The Standard Model encapsulates all we know so far of the material world: that there are 12 matter particles (the electron being the most familiar) and 12 kinds of particles that transmit the forces between these matter particles (the photon being the most familiar). To these, we must add the most recent particle celebrity, the Higgs boson, found in 2012, and the hypothetical graviton, the particle that supposedly transmits the gravitational force. ...SUSY would more than double the number of particles.
Lykken and Spiropulu give an excellent illustration of the struggle, quoting noted physicist , from the Institute for Advanced Study:
"What if supersymmetry is not found at the LHC?" he asked, before answering his own question. "Then we will make new supersymmetric models that put superpartners just beyond the reach of the experiments.

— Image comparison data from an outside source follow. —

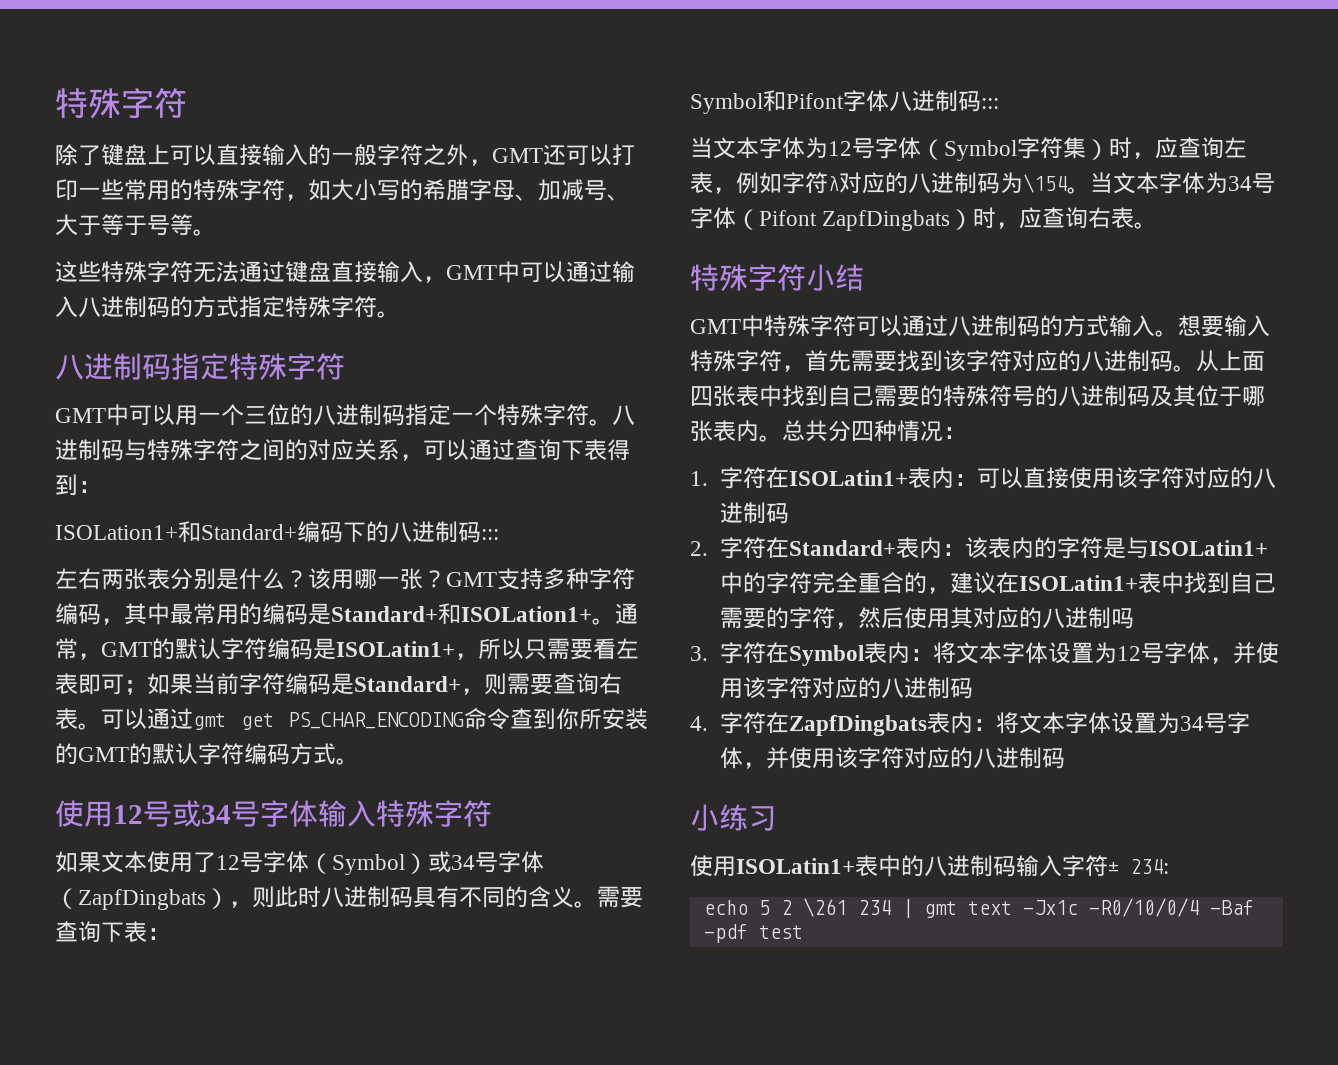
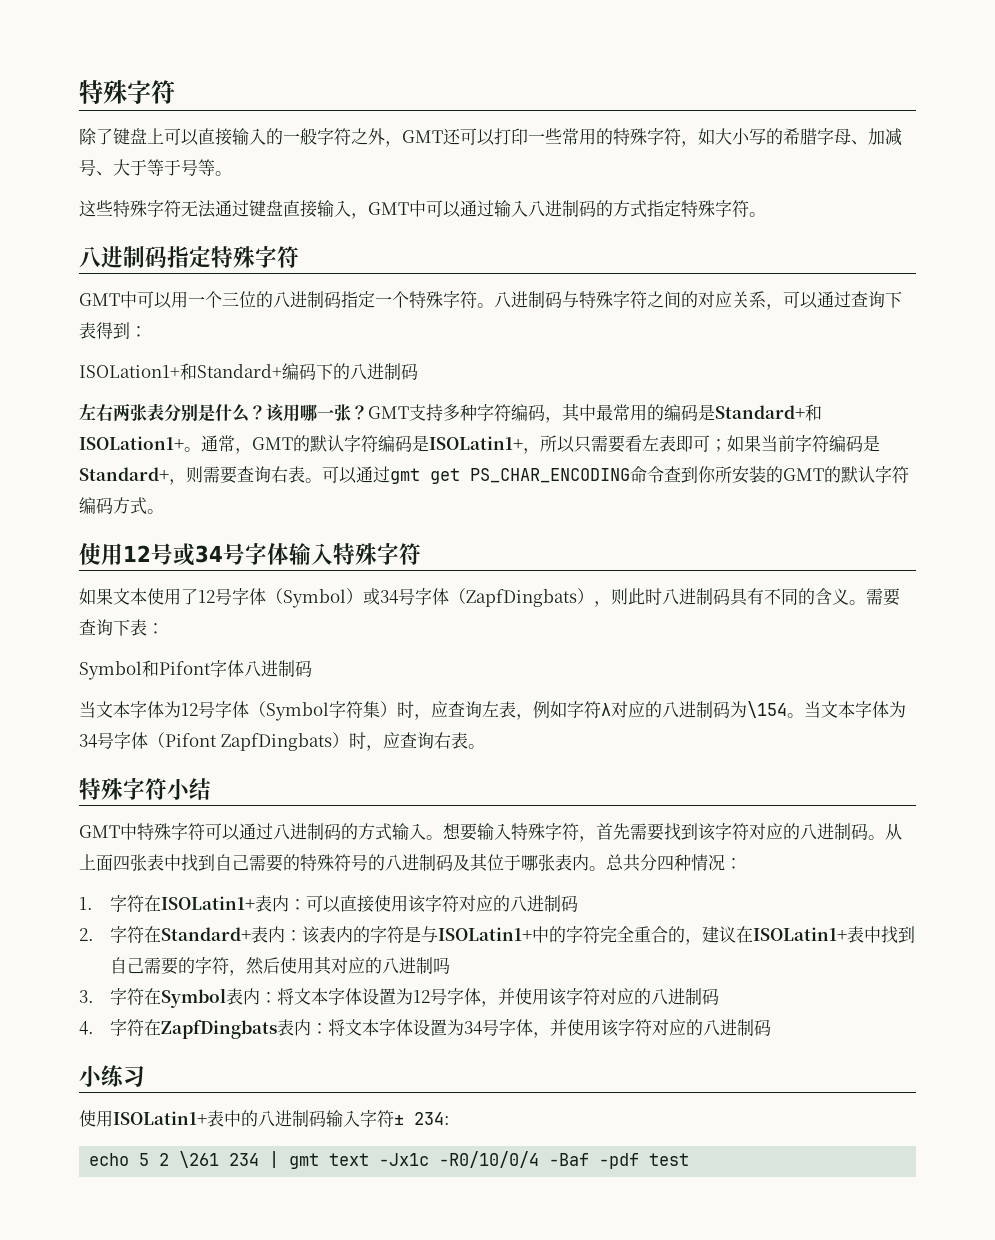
- ISOLation1+和Standard+编码下的八进制码:::
+ ISOLation1+和Standard+编码下的八进制码
- Symbol和Pifont字体八进制码:::
+ Symbol和Pifont字体八进制码

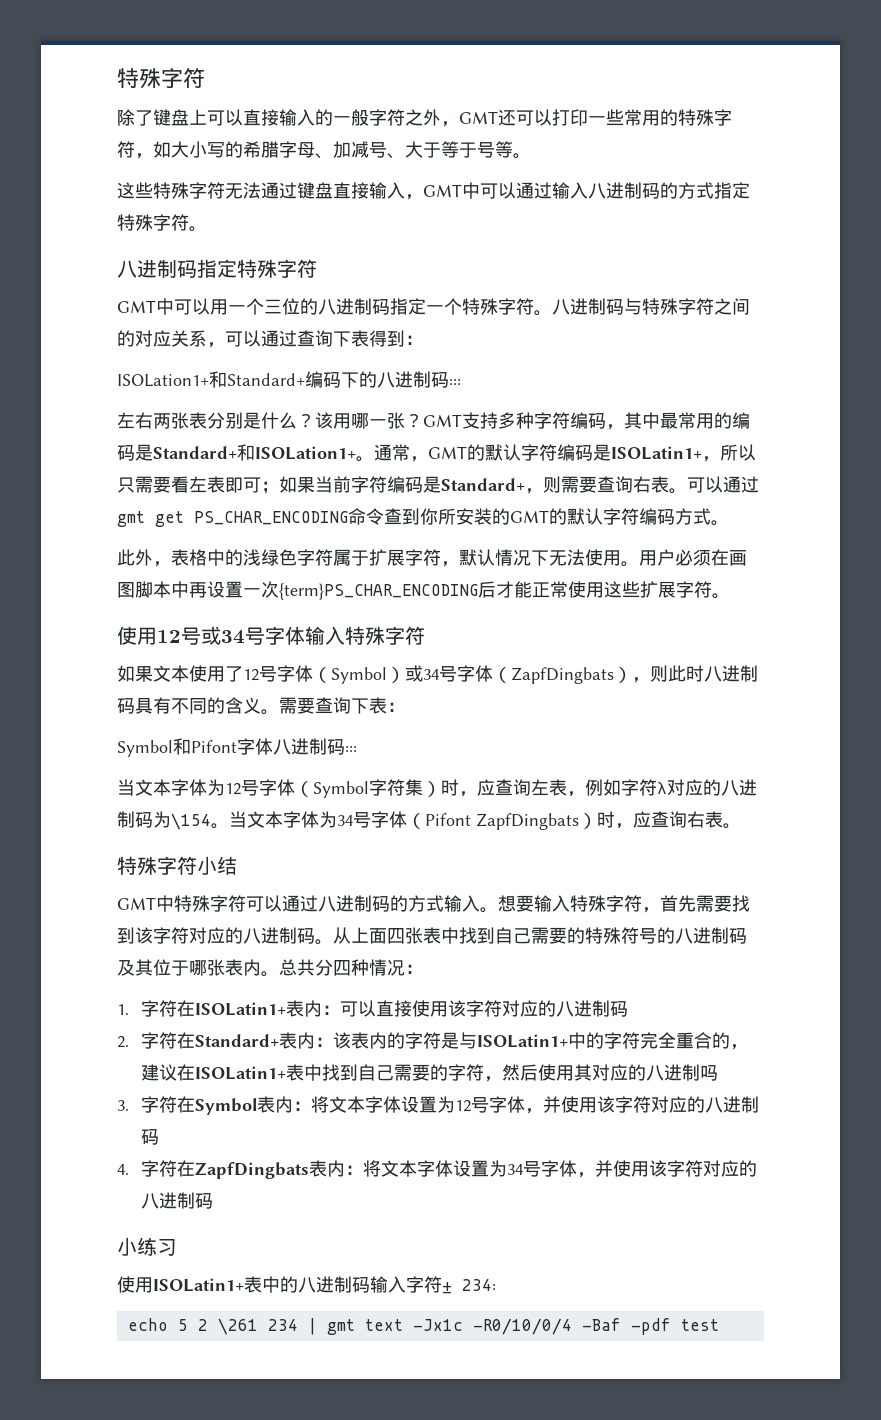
- ISOLation1+和Standard+编码下的八进制码
+ ISOLation1+和Standard+编码下的八进制码:::
+ 此外，表格中的浅绿色字符属于扩展字符，默认情况下无法使用。用户必须在画图脚本中再设置一次{term}PS_CHAR_ENCODING后才能正常使用这些扩展字符。
- Symbol和Pifont字体八进制码
+ Symbol和Pifont字体八进制码:::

But wouldn't that mean that we would be changing our story? That's OK; theorists don't need to be consistent; only their theories do."
The question, though, is how long can you keep on changing your story before you realize the story is just wrong? This is the hardship (and the excitement) of research; we don't have a path ahead, we need to forge one. And we are not sure of which direction to take, having only inklings that it could go this or that way.
I think the Standard Model count is already high. There are 3 families of fermion particles, but maybe they are just different states of 1 family. Maybe the electron is just a charged neutrino. Maybe the up and down quarks just differ by charge. They have different masses, but that might be attributable to charge.
There are 8 strong bosons, but there is an SU3 symmetry that relates them all. And a SU2 symmetry relating the 3 weak bosons.
So maybe there are only 6 elementary particles: the down quark, neutrino, photon, strong boson, weak boson, and Higgs boson. There are also anti-particles.